Durante il lockdown problemi psicologici per l’88% degli italiani

24 Aprile 2022 04:50

In Italia durante il lockdown l’88,6% delle persone sopra i 16 anni ha sofferto di stress psicologico e quasi il 50% di sintomi di depressione.
I giovani, le donne e i disoccupati si sono rivelati i più a rischio.
Sono questi i risultati di un’indagine condotta dall’Istituto superiore di Sanità e dall’università di Padova, pubblicata dalla rivista Bmj Open (LEGGILO QUI).
Lo studio si basa su interviste somministrate via web attraverso il portale del progetto (www.prestoinsieme.com). In totale hanno risposto 5.008 persone, età media 37 anni e in prevalenza donne (63%).
L’88,6% del campione ha lamentato sintomi di stress psicologico, più frequente nelle donne (il 63% di chi ha avuto il sintomo era donna) e nei disoccupati.
Metà dei soggetti ha sofferto di sintomi depressivi moderati (il 25,5%) o gravi (il 22%), con le giovani donne hanno mostrato una maggiore probabilità di sintomi gravi.
Il 23,3% ha mostrato un impatto psicologico moderato o severo. Anche in questo caso le donne e i giovani sono emersi come i gruppi più a rischio.

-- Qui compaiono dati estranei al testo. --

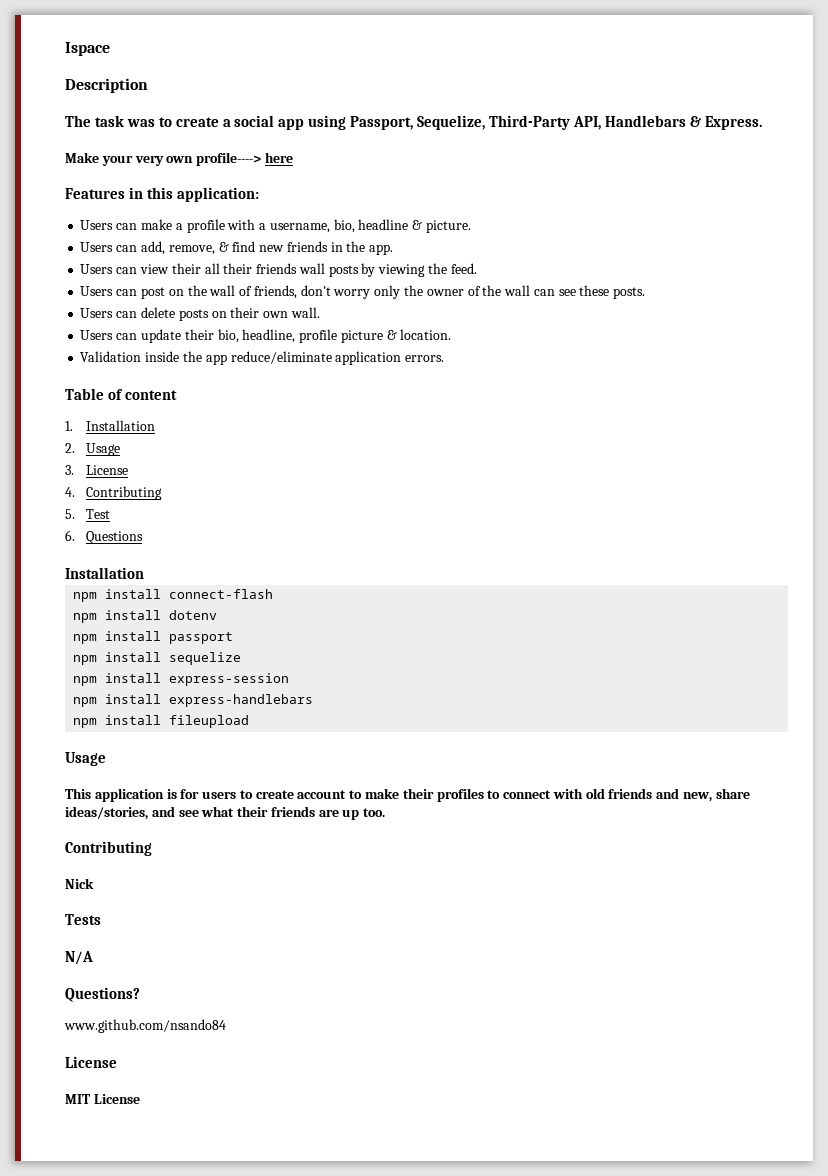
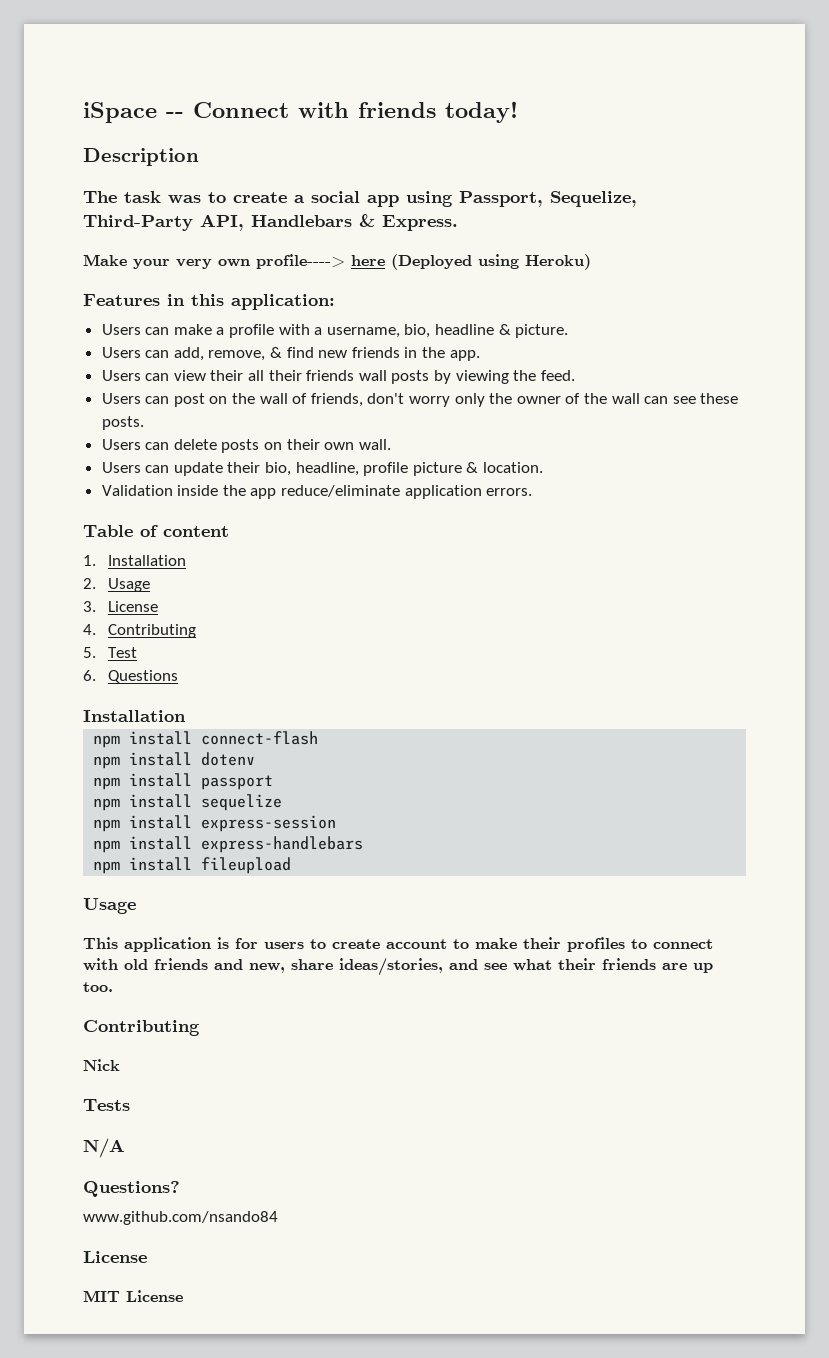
[65,42,110,56] Ispace -> [83,101,518,123] iSpace -- Connect with friends today!
(293, 157) none -> [391,254,591,270] (Deployed using Heroku)

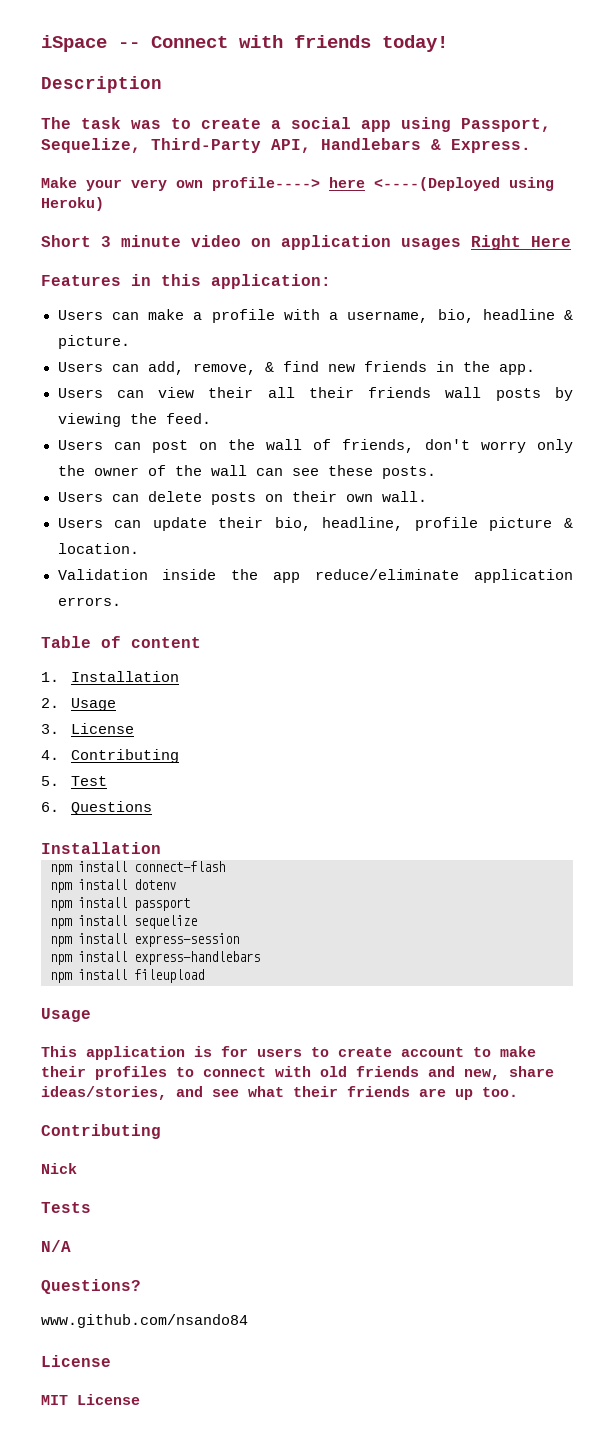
[391,254,472,270] (Deployed -> [374,177,500,191] <----(Deployed
(591, 262) none -> [41,235,571,250] // Short 3 minute video on application usages Right Here

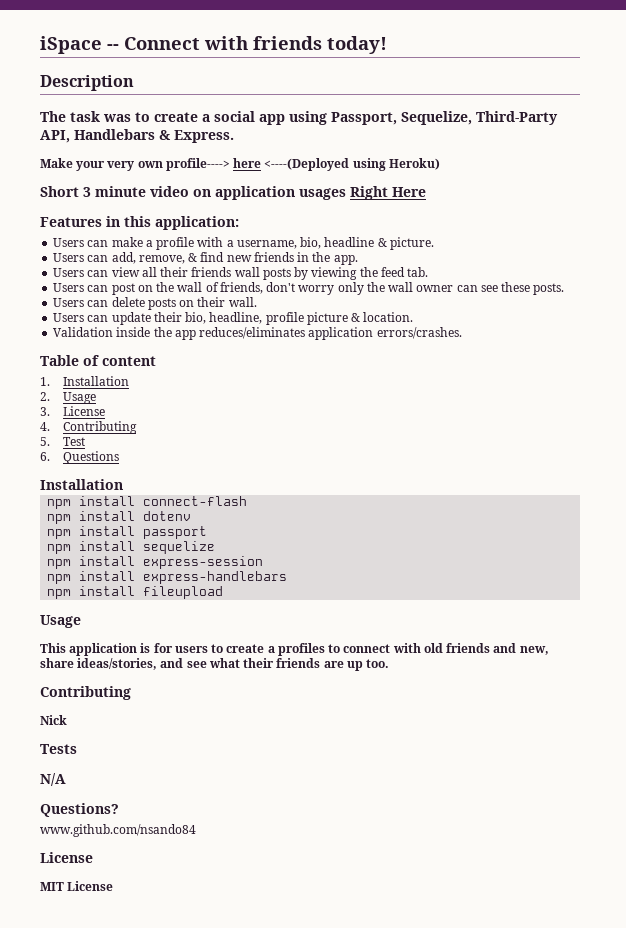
[208,387,254,398] their -> (140, 272) none
[165,413,211,424] feed. -> [380,267,429,277] feed tab.
[93,465,247,476] owner of the wall -> [388,282,454,292] wall owner
[345,494,373,502] own -> (226, 302) none
[315,569,573,583] [57,597,121,606] reduce/eliminate application errors. -> [199,327,462,340] reduces/eliminates application errors/crashes.
[401,1046,536,1057] [41,1066,86,1077] account to make their -> [267,646,275,653] a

In generale si è assistito ad una diminuzione della qualità della dieta, con un consumo meno frequente di latticini, frutta e verdura, e, in particolare per soggetti con sintomatologia depressiva, un incremento dei consumi di cibi ricchi di grassi e zuccheri.
IL SUPPORTO PSICOLOGICO
Gli autori hanno commentato: “Questi risultati possono essere utili nella valutazione complessiva delle risposte a nuovi outbreaks pandemici, perché forniscono indicazioni sulla necessità di implementare programmi pubblici di supporto psicologico per la comunità a fianco delle misure per il controllo pandemico. Questi dati sono anche per valutare quali sono le ricadute a livello di salute pubblica, potenzialmente a lungo termine, sulla popolazione, nel caso debba affrontare lunghi periodi di stress o costrizione. La conoscenza e consapevolezza dei possibili effetti di una pandemia anche su chi non subisce direttamente il trauma della malattia, può comunque avere delle conseguenze a medio e lungo termine su ampie fasce di cittadini. Il fatto che si assista anche ad un cambiamento in senso peggiorativo di abitudini alimentari, ci pone di fronte all’evidenza che alti livelli di stress portano al bisogno di nutrirsi in modo “consolatorio”. L’aumento di zuccheri e grassi nella dieta quotidiana, per periodi di tempo lunghi, va ad appesantire il nostro metabolismo e ha conseguenze nello stato di salute delle persone più fragili. I risultati di una cattiva alimentazione, l’aumento di peso o l’insorgere di malattie connesse, si ripercuotono anche a livello psicologico. Agire preventivamente nell’educazione alimentare, aiuta sicuramente ad arginare le conseguenze di periodi di stress, individuali o comunitari, che registrano un costo sociale”.